All of that remains to be resolved. And if some point out that this is hardly a top tournament, that once you pass the cream of the players the skill falls off dramatically, the Classic faithful know that, for now, in Washington this is as good as it gets.
"A lot of Washingtonians really love this," says Harris, "because in Washington you go to so many black-tie affairs and charity affairs and those things and then in the summer there's not much to do. But up here you can put on your Bermudas or your polos and let your hair down. People have said it's a festival atmosphere."
Says tournament director Henry Brehm, "It's a social place to be."
And, come dusk, the social place heats up. Inside the Wimbledon tent, which is guarded by two 10-foot-tall wooden Beefeaters, a South Carolina resort cultivates potential buyers. Long lines of madras-covered legs assemble at the Volvo tent, there to receive silver parachute-cloth duffel bags. In the Prudential Realty Group tent, an accordion pipes out "If I Were a Rich Man." And soon enough, it's time for the evening match to begin.
The Press Conference Boris Becker has beaten John Ross. "Who's John Ross?" you ask. Why, he's the man standing over there at the tent pole, talking to a solitary woman, unrecognized, unnoticed by the reporters who are waiting to talk to the man who beat him 6-4, 6-2. Finally, a crisp-voiced woman suggests the press speak to John Ross. He sits down behind the microphone, leans forward, fiddles with a loose lock of hair.
"Playing someone like that isn't what I'm used to at this point," Ross says. Then he says a few other things, shrugging, fiddling with that lock, sighing, smiling nervously. Silence.

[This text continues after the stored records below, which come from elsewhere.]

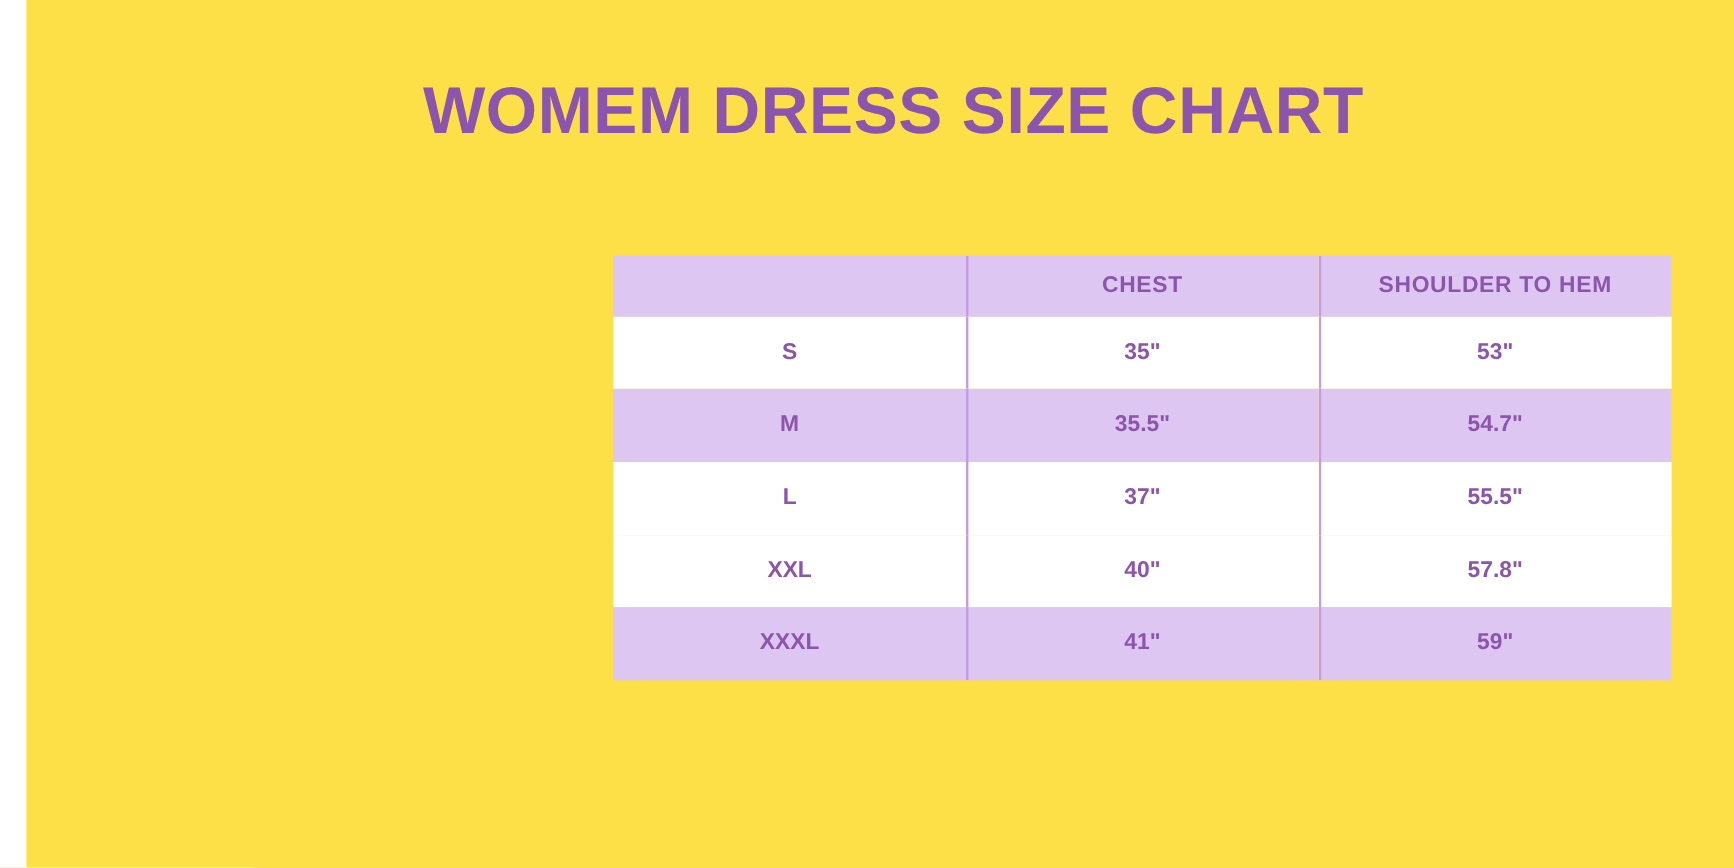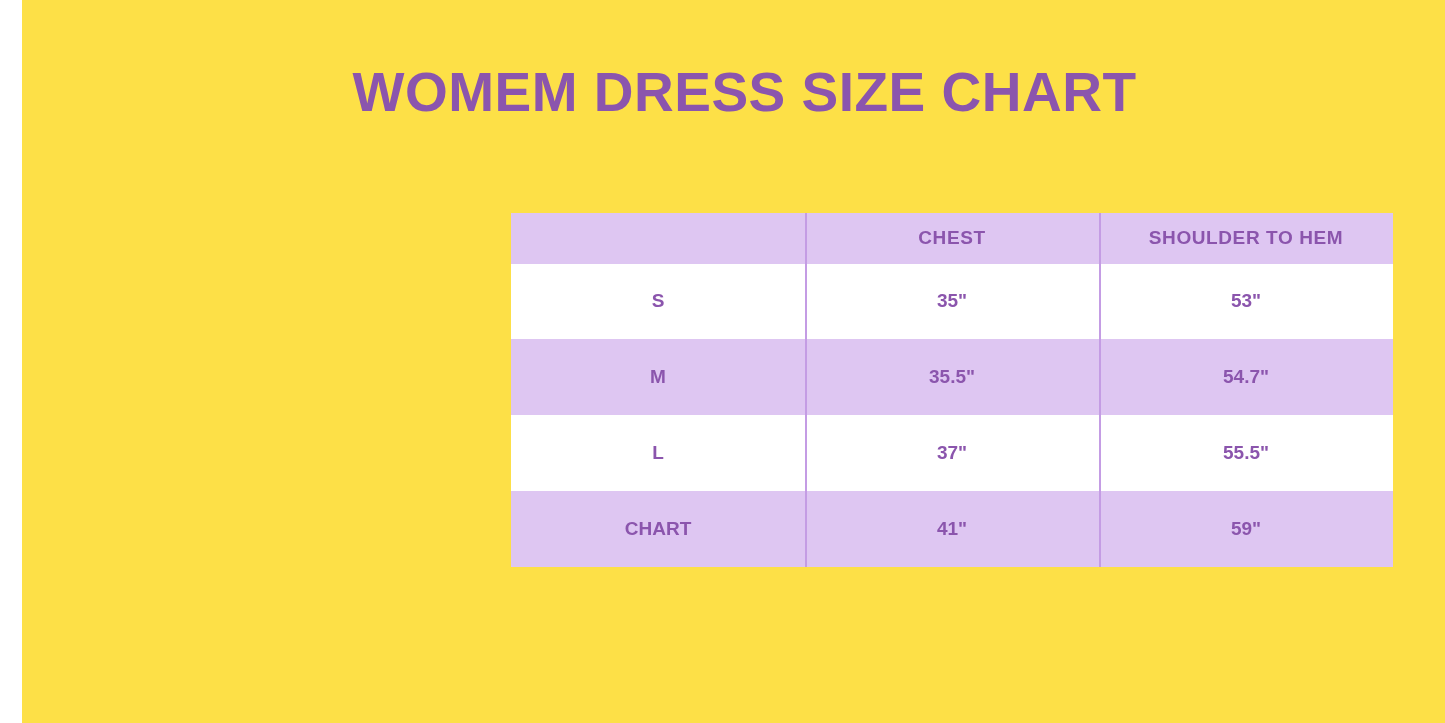"XXL" tr.row-plain { html: none -> <tr> <td>XXL</td> <td>40"</td> <td>57.8"</td> </tr> }
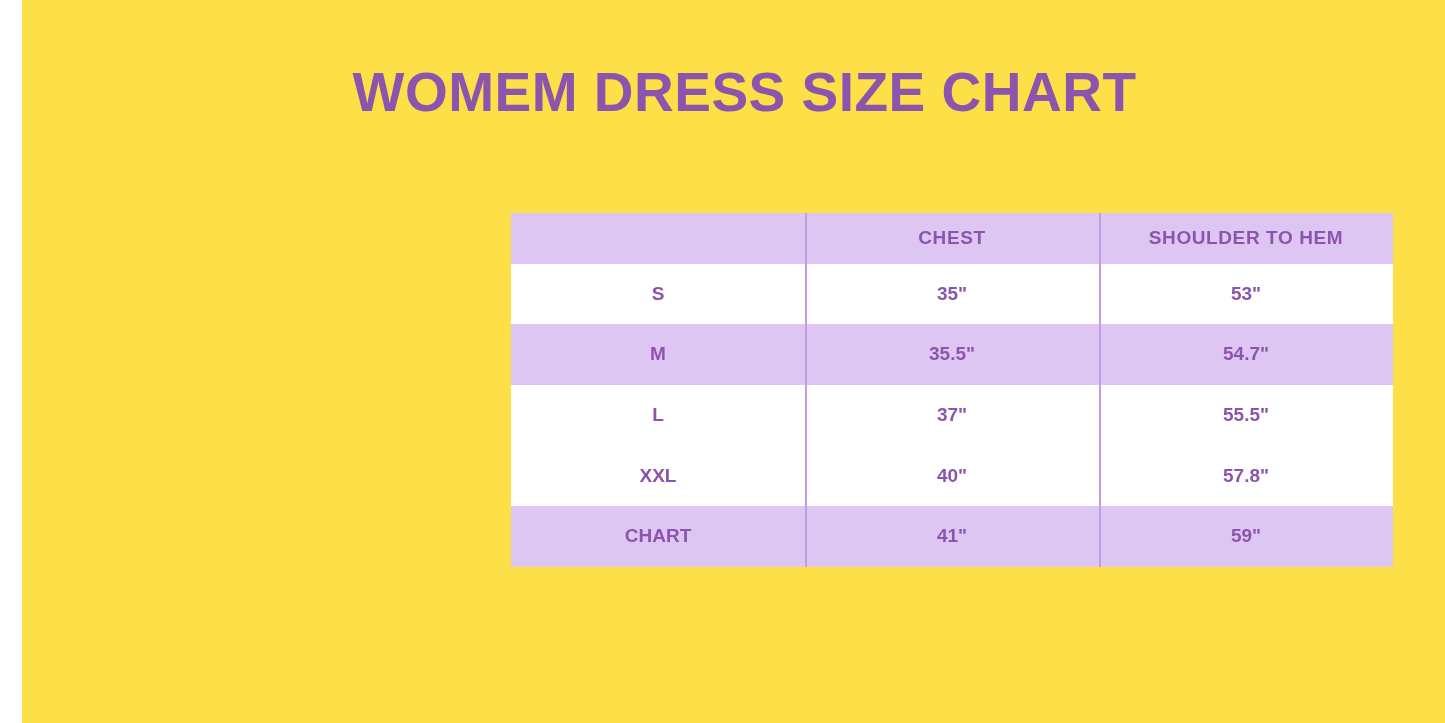"CHART" td { text: CHART -> XXXL }
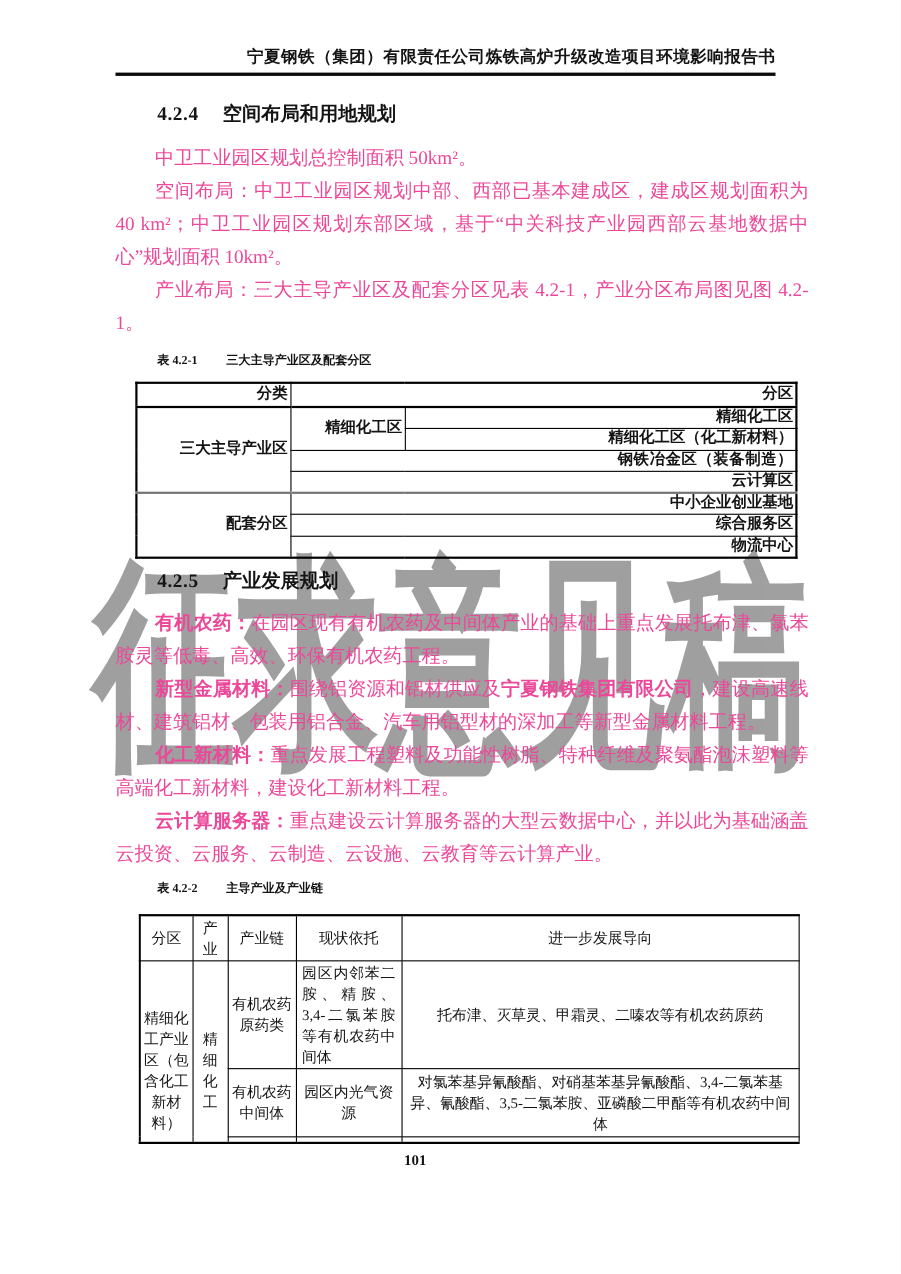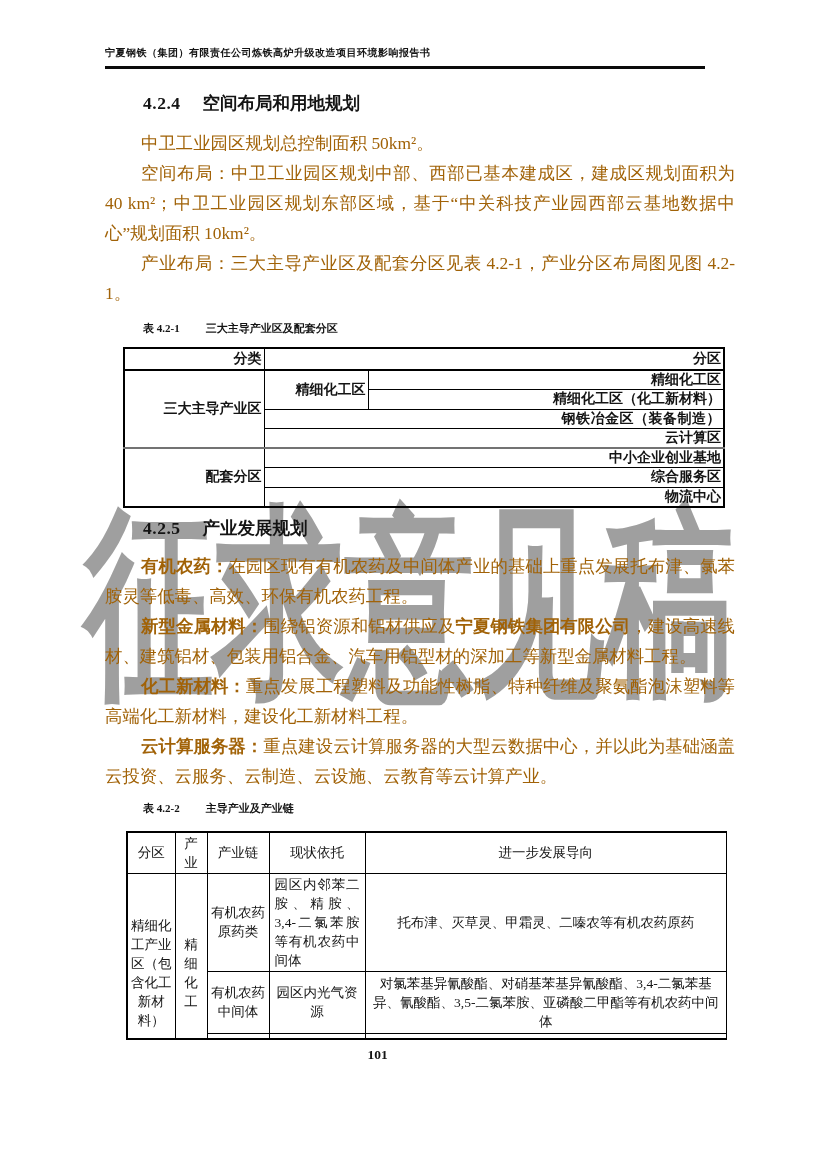"宁夏钢铁（集团）有限责任公司炼铁高炉升级改造项目环境影响报告书" .hdr-title { font-size: 10px -> 15px; text-align: left -> right }
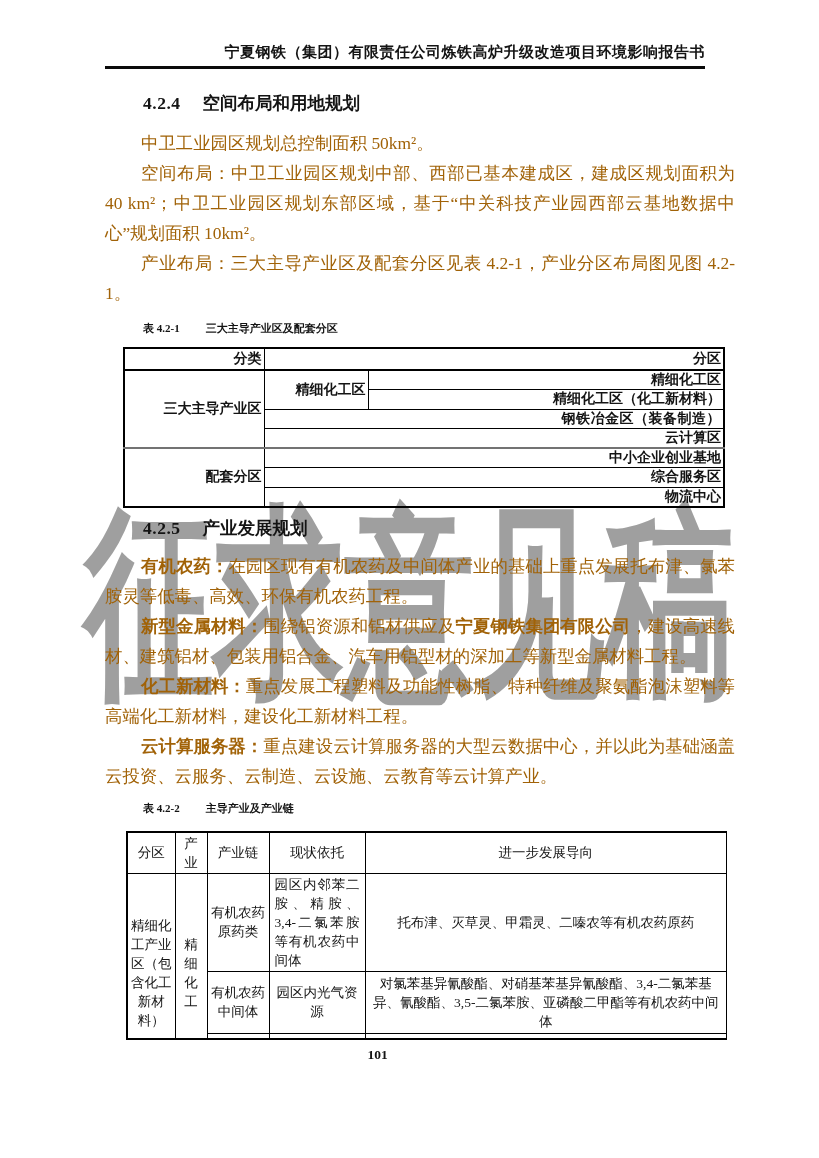"中卫工业园区规划总控制面积 50km²。" p.body { color: #a16207 -> #ec4899 }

"All set?" asks the woman, crisply.
"All set with that. Okay, thanks," she tells Ross. He gets up. "Thanks," he says, and wanders off.
And then, after much time, Becker finally appears, surrounded by an entourage of husky men and teen-age boys in tennis gear who are clearly puffed up with the importance of walking next to the man who won Wimbledon twice before he was 19.
"I felt 100 percent," Becker says. No one doubts it. He finishes, the entourage reconvenes. A man who is clearly attached to the teen-age boys primes his camera. "Just stand there with him!" he hisses, and click click clicks as the entourage rushes out.